Увидя меня, он по-приятельски (он был особенно близок с моим зятем К. Е. Маковским, и мы очень часто видались) взял меня под руку и повел к чаю.
В «артистической» был накрыт стол, и за ним сидели участники этого вечера. И меня посадили между ними… Петр Исаевич Вейнберг незадолго перед смертью, — значит, лет через двадцать пять — тридцать, — вспоминая об этом вечере, смеялся над моим тогдашним «восторженным» видом и «ожидающими откровения глазами»…
Это было первое допущение меня в литературную среду, конечно, не в качестве равной среди равных, но уже в качестве своего человека, никого не стесняющего. Я никому не мешала, и мне никто не мешал слушать и запечатлевать все в сердце и в голове.
Заговорили о Балканах, о «братушках», о нашей миссии на Востоке, по поводу известной картины «Скобелев перед войсками», где белый генерал мчится на белом коне перед окаменевшими полками [7]
. Достоевский молчал. Турецкая война, воспламенившая вначале даже таких людей, как сотрудники «Отечественных записок», скоро всколыхнула со дна столько мутных осадков и человеконенавистнических инстинктов, что отношение к ней было не только критическим, но прямо враждебным [8].— Крест на святой Софии?.. — с гневно подчеркнутой иронией кричал Григорович.
Достоевский встал и отошел в сторону.
Позвонил звонок. Антракт был кончен. Началось второе отделение, и все, или почти все, пошли слушать какую-то певицу. Достоевский взял шапку, чтобы незаметно уйти; мне показалось, что я уже никогда в жизни не увижу его, и я смело подошла к нему.
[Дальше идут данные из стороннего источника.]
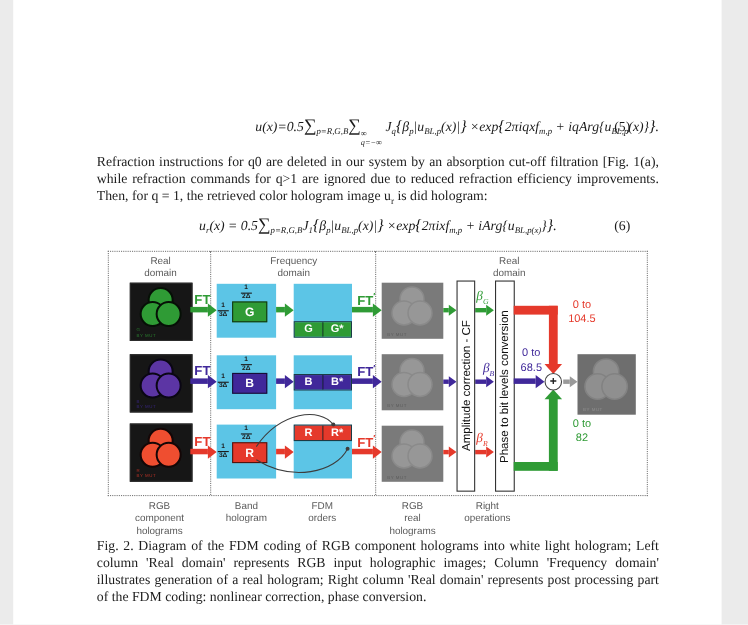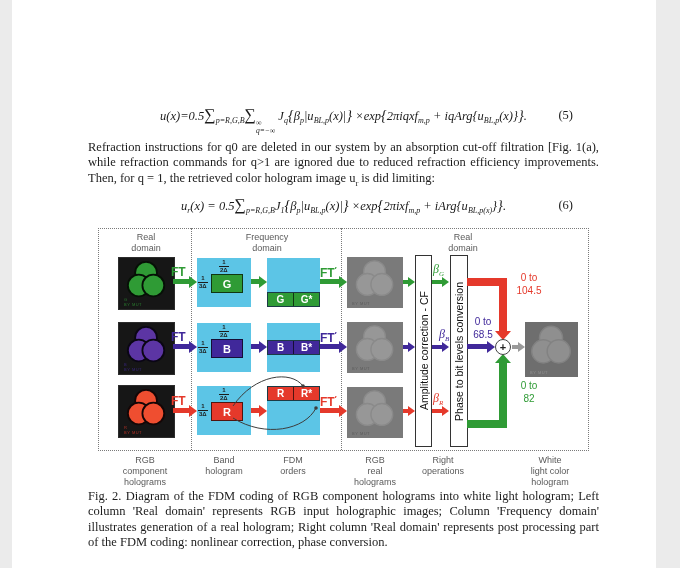--- a/index.html
+++ b/index.html
@@ -16,7 +16,7 @@
   
   .eqrow{position:absolute;left:88px;width:511px;text-align:center;
          font:italic 12.5px "Liberation Serif",serif;color:#1a1a1a;}
-  .eq5{top:106px;}
+  .eq5{top:106px;text-align:right;}
   .eq6{top:196px;}
   .eqnum{position:absolute;right:26px;top:2px;font-style:normal;}
   .eqrow .sub{font-size:8px;vertical-align:-3px;}

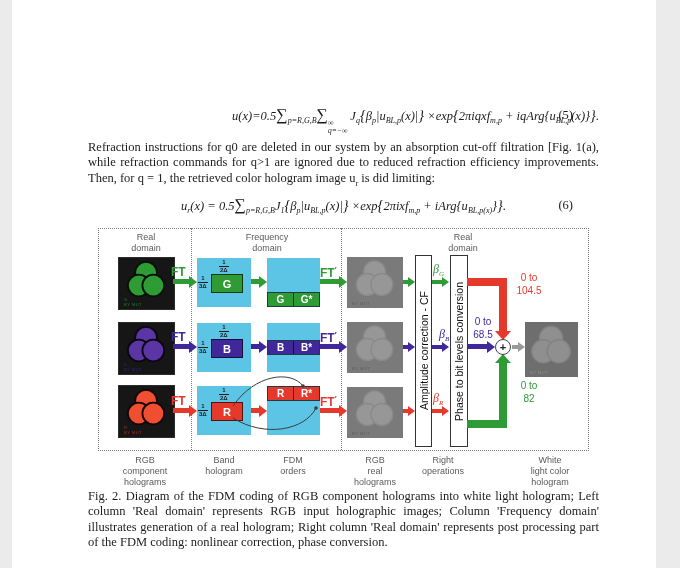--- a/index.html
+++ b/index.html
@@ -112,7 +112,7 @@
     <span class="eqnum">(5)</span>
   </div>
 
-  <p class="para p2"><span>Refraction instructions for q0 are deleted in our system by an absorption cut-off filtration [Fig. 1(a), while refraction commands for q&gt;1 are ignored due to reduced refraction efficiency improvements. Then, for q = 1, the retrieved color hologram image u</span><sub class="psub">r</sub><span> is did limiting:</span></p>
+  <p class="para p2"><span>Refraction instructions for q0 are deleted in our system by an absorption cut-off filtration [Fig. 1(a), while refraction commands for q&gt;1 are ignored due to reduced refraction efficiency improvements. Then, for q = 1, the retrieved color hologram image u</span><sub class="psub">r</sub><span> is did hologram:</span></p>
 
   <div class="eqrow eq6">
     <span><span>u</span><span class="sub">r</span><span>(x) = 0.5</span><span class="sum">∑</span><span class="sub">p=R,G,B</span><span>J</span><span class="sub">1</span><span class="br">{</span><span>β</span><span class="sub">p</span><span>|u</span><span class="sub">BL,p</span><span>(x)|</span><span class="br">}</span><span> ×exp</span><span class="br">{</span><span>2πixf</span><span class="sub">m,p</span><span> + iArg{u</span><span class="sub">BL,p(x)</span><span>}</span><span class="br">}</span><span>.</span></span>

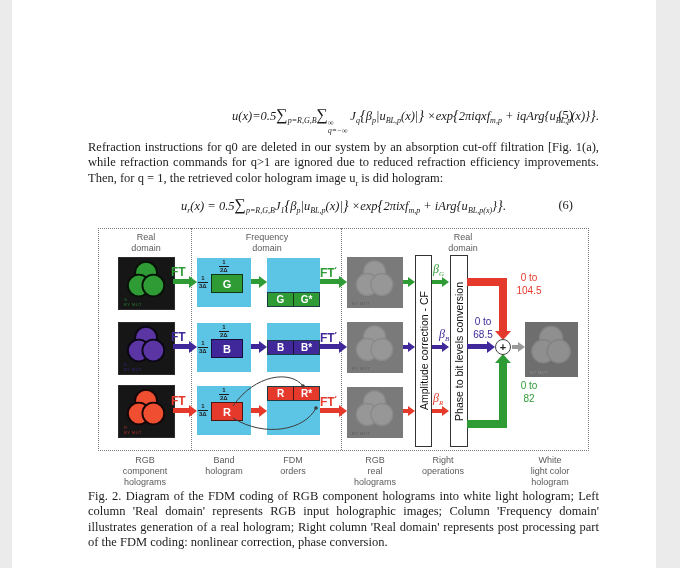--- a/index.html
+++ b/index.html
@@ -71,7 +71,7 @@
              border-top:6px solid transparent;border-bottom:6px solid transparent;border-left:8px solid;}
   .ar.small{height:4px;}
   .ar.small::after{border-top-width:5px;border-bottom-width:5px;border-left-width:7px;}
-  .ftlab{position:absolute;width:26px;font:bold 12px "Liberation Sans",sans-serif;}
+  .ftlab{position:absolute;width:26px;text-align:center;font:bold 12px "Liberation Sans",sans-serif;}
   .ftlab sup{font-size:8px;}
   .beta{position:absolute;font:italic 12px "Liberation Serif",serif;}
   .beta sub{font-size:7px;font-style:italic;}

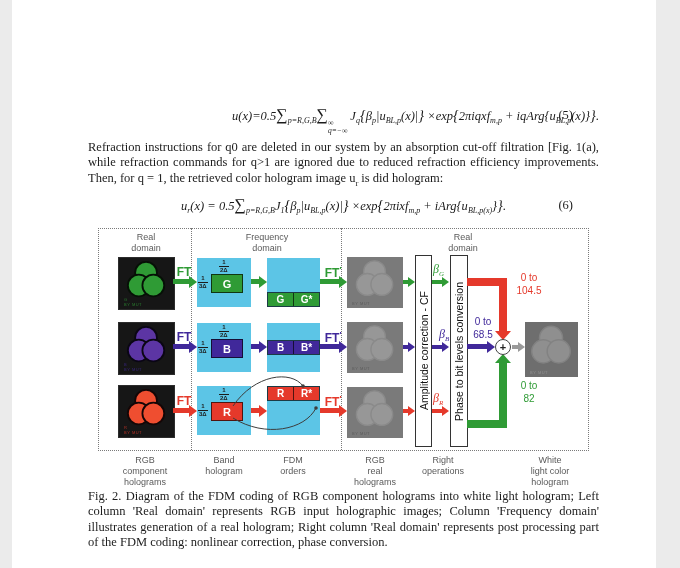--- a/index.html
+++ b/index.html
@@ -322,9 +322,6 @@
 holograms</div>
     <div class="glabel prelines" style="left:310px;top:227px;width:70px;">Right
 operations</div>
-    <div class="glabel prelines" style="left:412px;top:227px;width:80px;">White
-light color
-hologram</div>
   </div>
 
   <p class="para caption">Fig. 2. Diagram of the FDM coding of RGB component holograms into white light hologram; Left column 'Real domain' represents RGB input holographic images; Column 'Frequency domain' illustrates generation of a real hologram; Right column 'Real domain' represents post processing part of the FDM coding: nonlinear correction, phase conversion.</p>

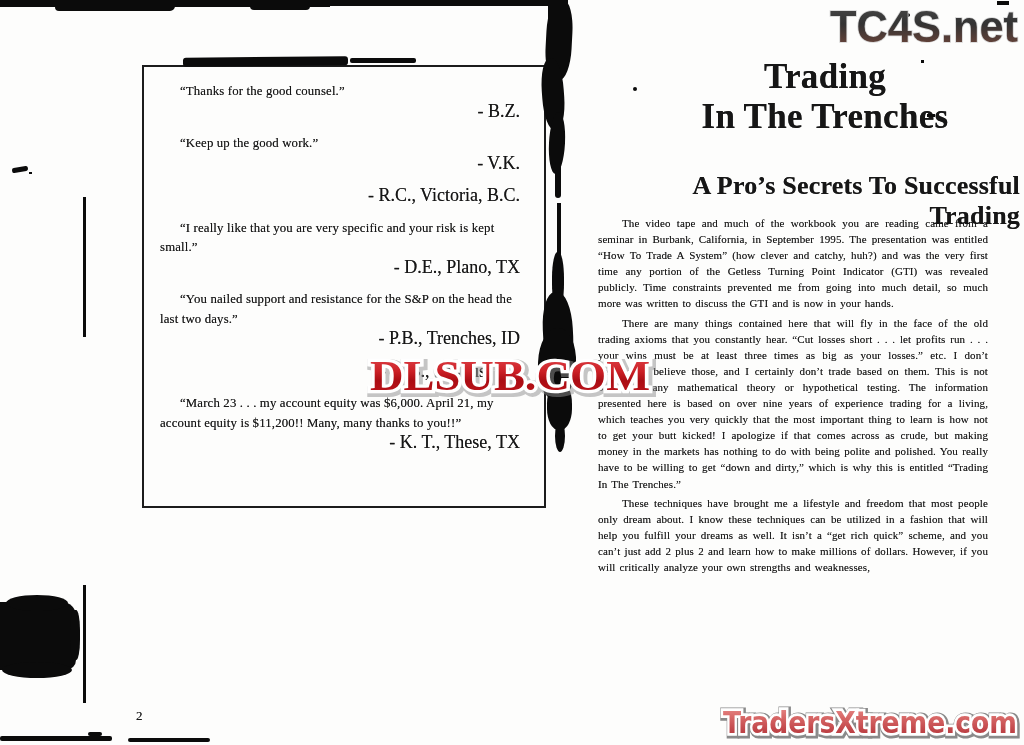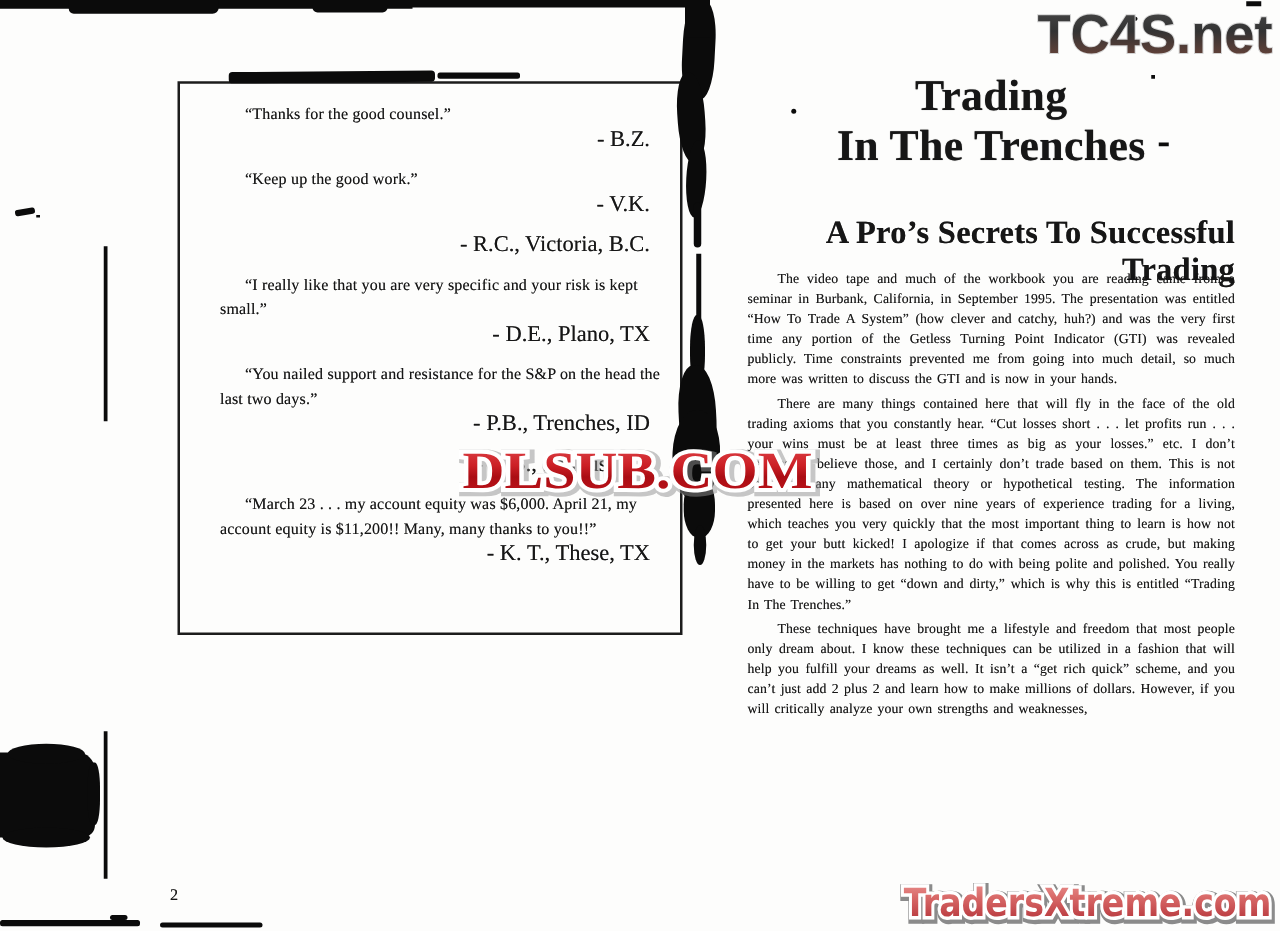--- a/index.html
+++ b/index.html
@@ -13,7 +13,7 @@
   .tbox{
     position:absolute;left:142px;top:65px;width:404px;height:443px;
     border:2px solid #1c1c1c;box-sizing:border-box;
-    padding:15px 12px 6px 32px;z-index:2;
+    padding:15px 12px 6px 16px;z-index:2;
   }
   .tq{
     margin:0;font-size:12.8px;line-height:19.5px;letter-spacing:.15px;

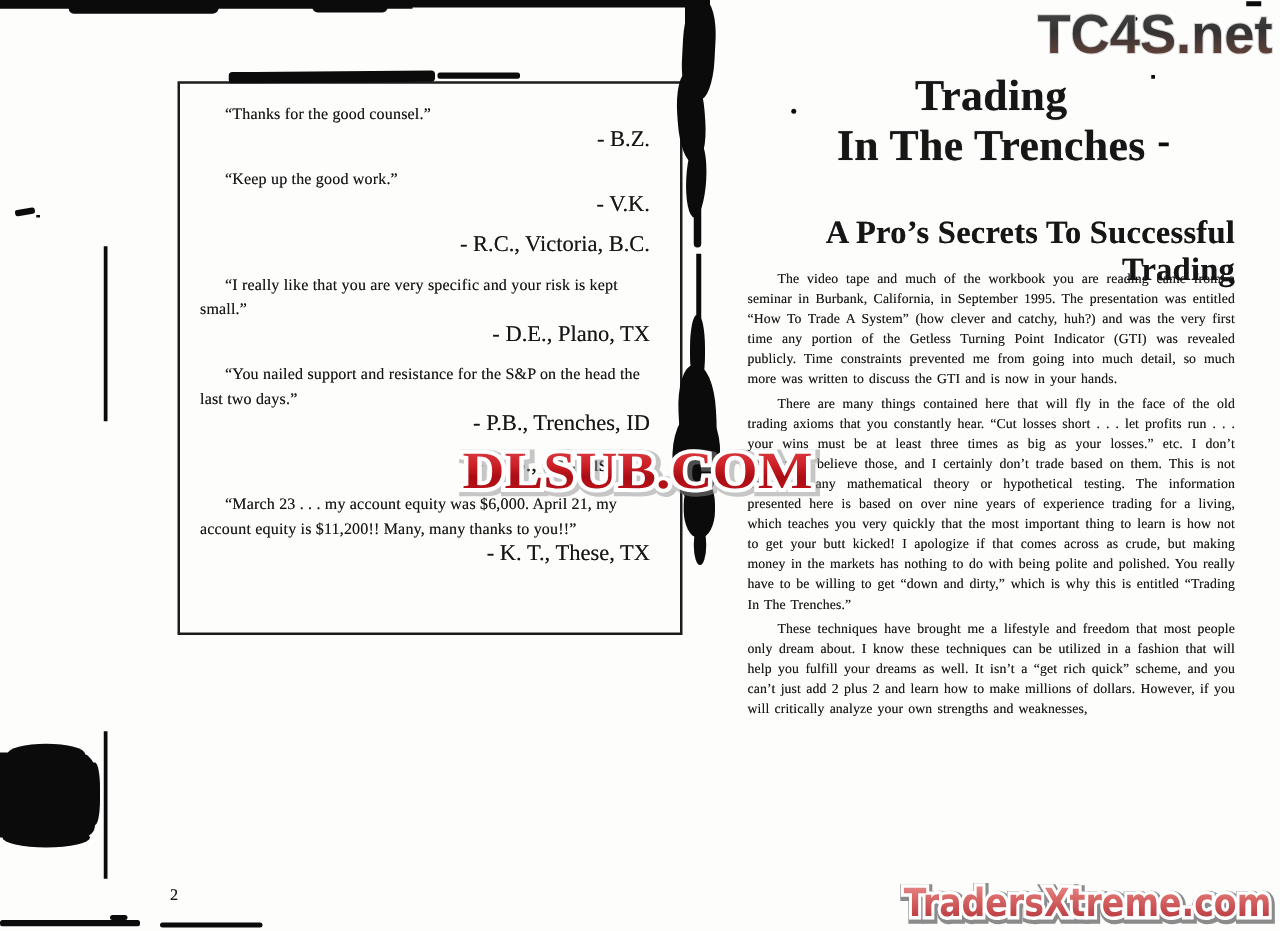--- a/index.html
+++ b/index.html
@@ -24,7 +24,7 @@
     text-align:right;text-shadow:0 0 .5px rgba(0,0,0,.6);
   }
   
-  .rcol{position:absolute;left:598px;top:0;width:390px;z-index:2;}
+  .rcol{position:absolute;left:630px;top:0;width:390px;z-index:2;}
   .title{
     margin:57px 0 0 0;text-align:center;font-weight:bold;
     font-size:35px;line-height:40px;letter-spacing:.3px;

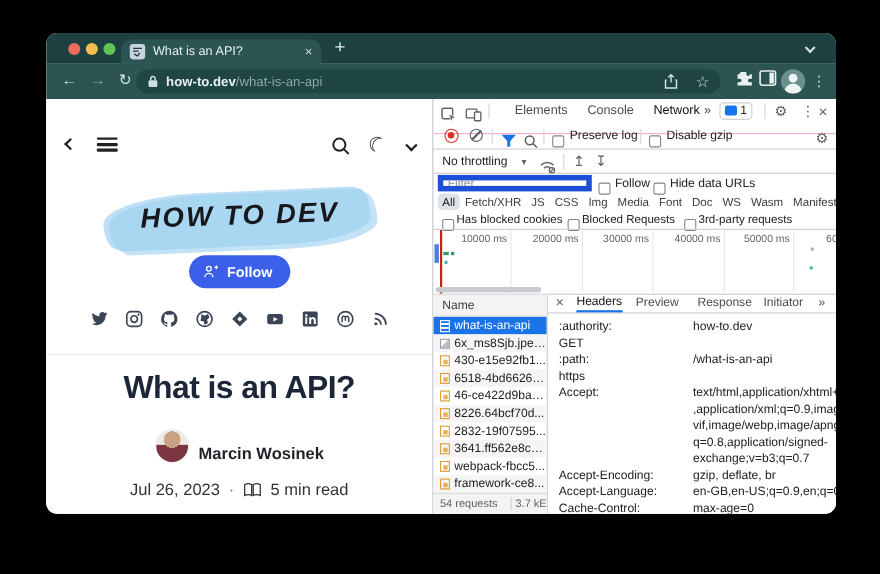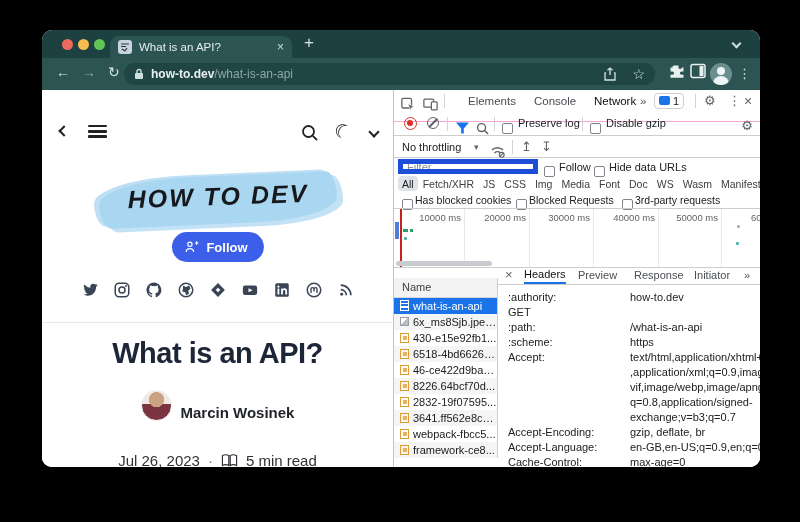--- a/index.html
+++ b/index.html
@@ -486,7 +486,6 @@
                   <div class="hp-v">/what-is-an-api</div>
                 </div>
               <div class="hp-row">
-                  <div class="hp-k">:scheme:</div>
                   <div class="hp-v">https</div>
                 </div>
               <div class="hp-row">

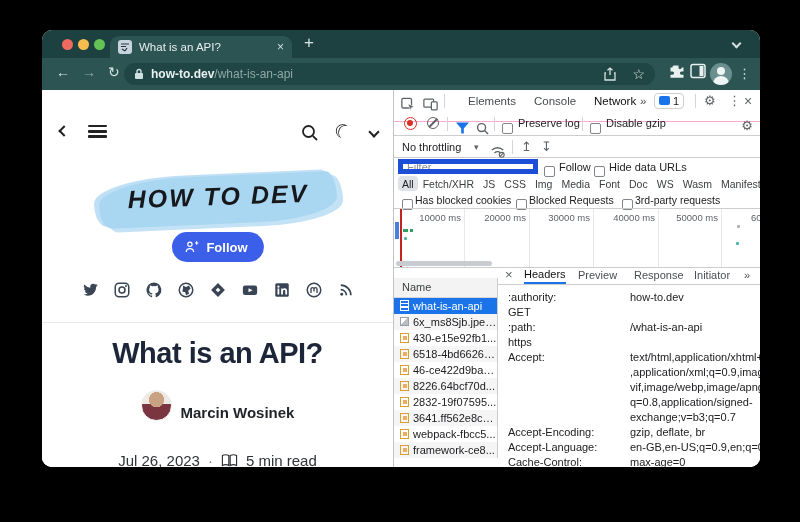--- a/index.html
+++ b/index.html
@@ -72,7 +72,7 @@
                   linear-gradient(180deg,#efe9e4 0 45%, #7a3540 46% 100%); border:1px solid #eee; }
   .author-name { font-size:15px; font-weight:700; color:#1f2328; }
   .meta-row { position:absolute; left:0; top:347px; width:100%; display:flex; justify-content:center; align-items:center;
-              gap:8px; font-size:15px; color:#2f3337;margin-top:15px; }
+              gap:8px; font-size:15px; color:#2f3337; }
   .meta-dot { color:#777; }
 
   

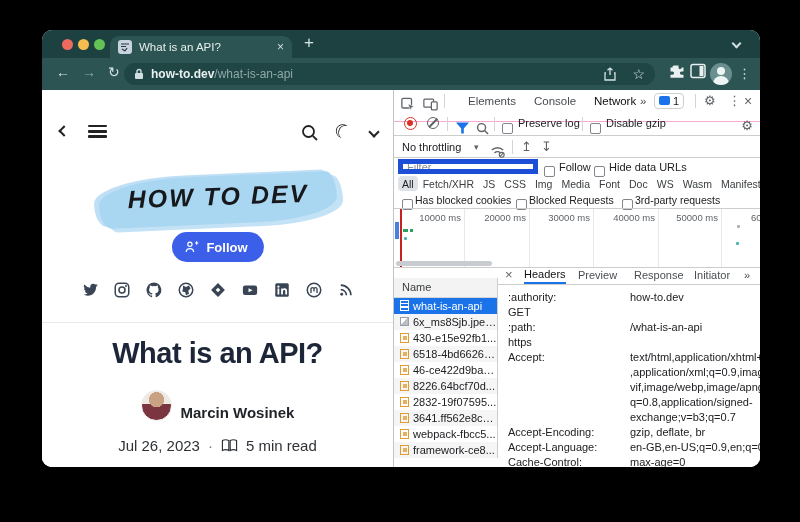--- a/index.html
+++ b/index.html
@@ -462,6 +462,11 @@
                   <span class="req-name">framework-ce8...</span>
                 </div>
             </div>
+            <div class="name-foot">
+              <span class="s1">54 requests</span>
+              <span class="fd"></span>
+              <span class="s2">3.7 kE</span>
+            </div>
           </div>
 
           <div class="hp">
И вот что у меня записано в книжке 1879 года:
«Достоевский сказал:
Помню, как потрясли меня эти слова. Федор Михайлович был особенно нервный в тот вечер. Вероятно, шумный успех, пламенное чтение Пушкина, наконец страшно больной для него вопрос — славянский вопрос [9]
— до того взволновали его, что он мог так горячо и искренне говорить с совершенно незнакомой ему девушкой, подошедшей к нему как к другу, как к брату.Несколько дней после того вечера я ходила как-то особенно взволнованная и решила отправиться на квартиру к Федору Михайловичу. Зачем пойти? — не отдавала себе отчета, но чувствовала потребность еще услышать его.
Случайно у Маковских, в один из этих дней, обедал И. А. Гончаров, и, когда я незаметно свела разговор на Достоевского, он сказал вяло, равнодушно, как всегда, как бы не придавая значения своим словам:
— Молодежь льнет к нему… Считает пророком… А он презирает ее. В каждом студенте видит ненавистного ему социалиста. В каждой курсистке… [10]
Гончаров не договорил. Хотел ли сказать какое-нибудь грубое слово, да вспомнил, что и я курсистка, и вовремя остановился, — не знаю.
Я не пошла к Федору Михайловичу.
Скоро я уехала домой, в Москву, увозя с собой образ Достоевского — великого писателя, к которому прибавился еще ореол мученика. Я, конечно, знала биографию Достоевского и с этой стороны, но читать про человеческие муки-это одно, а слышать от него самого, вложить, так сказать, персты в раны — это другое. И я решила ничего не говорить о Достоевском на курсах, чтобы не поднимать горячих споров об его ретроградстве, славянофильстве, обо всем том, что ставила ему в упрек тогдашняя молодежь.